One of my favorite folksingers is the late Canadian Stan Rogers. He wrote  a song about a sunken ship and the efforts of the sailors who love her to bring it back. Listen to the words of its final verse…


Rise again, rise again; though your heart it be broken

And life about to end

No matter what you've lost, be it a home, a love, a friend

Like the Mary Ellen Carter, rise again

Rise again, rise again; though your heart it be broken

And life about to end

No matter what you've lost, be it a home, a love, a friend

Like the Mary Ellen Carter, rise again




                                                            Mary Ellen Carter


Don’t look for the living among the dead. Because Easter. Jesus lives and because he still lives he calls us to risk resurrection. To risk living. Holding on to death is easy.  Be brave enough to risk your resurrection.

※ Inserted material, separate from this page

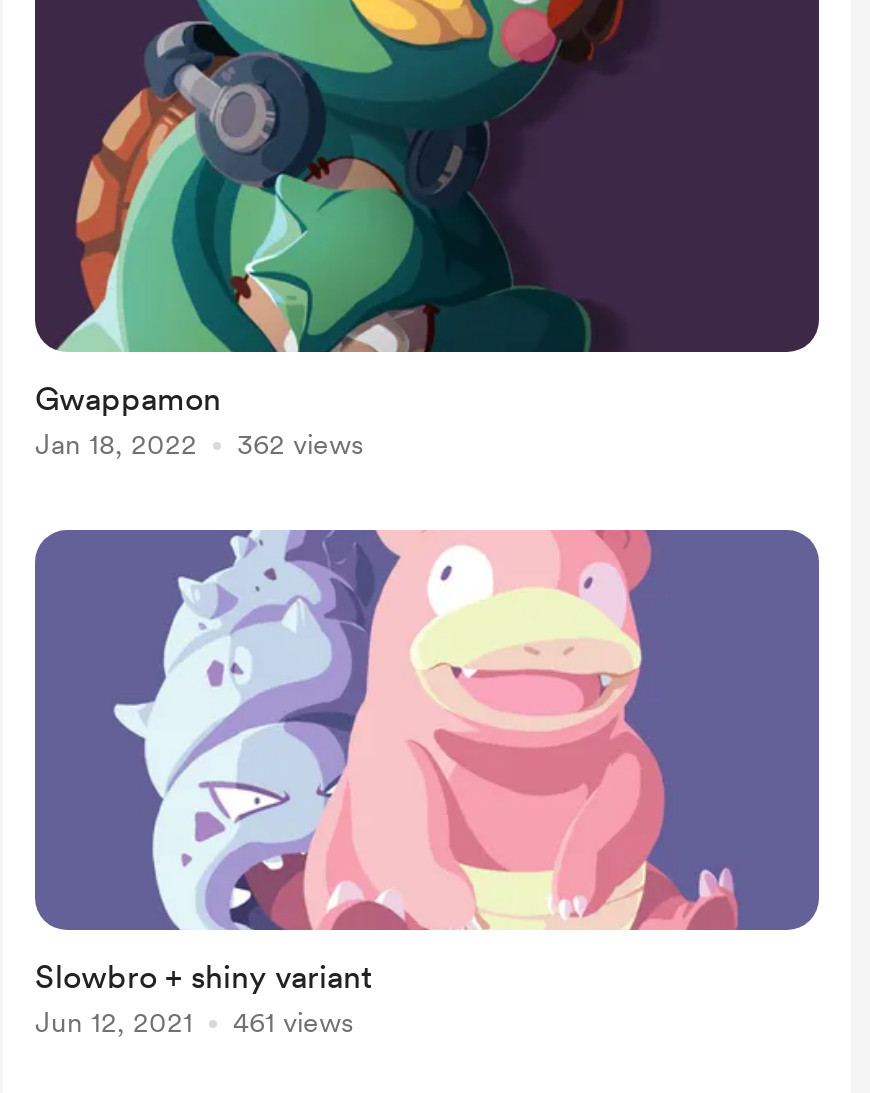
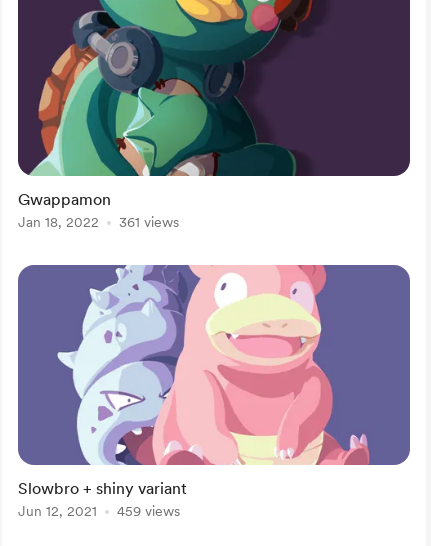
- Jan 18, 2022 362 views
+ Jan 18, 2022 361 views

- Jun 12, 2021 461 views
+ Jun 12, 2021 459 views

Alleluia. Christ is risen, Christ is risen indeed. Alleluia. 




Luke 24: 1-12



1But on he first day of the week, at early dawn, they came to the tomb, taking the spices that they had prepared. 2They found the stone rolled away from the tomb, 3but when they went in, they did not find the body. 4While they were perplexed about this, suddenly two men in dazzling clothes stood beside them. 5The women were terrified and bowed their faces to the ground, but the men said to them, “Why do you look for the living among the dead? He is not here, but has risen. 6Remember how he told you, while he was still in Galilee, 7that the Son of Man must be handed over to sinners, and be crucified, and on the third day rise again.” 8Then they remembered his words, 9and returning from the tomb, they told all this to the eleven and to all the rest. 10Now it was Mary Magdalene, Joanna, Mary the mother of James, and the other women with them who told this to the apostles. 11But these words seemed to them an idle tale, and they did not believe them. 12But Peter got up and ran to the tomb; stooping and looking in, he saw the linen cloths by themselves; then he went home, amazed at what had happened.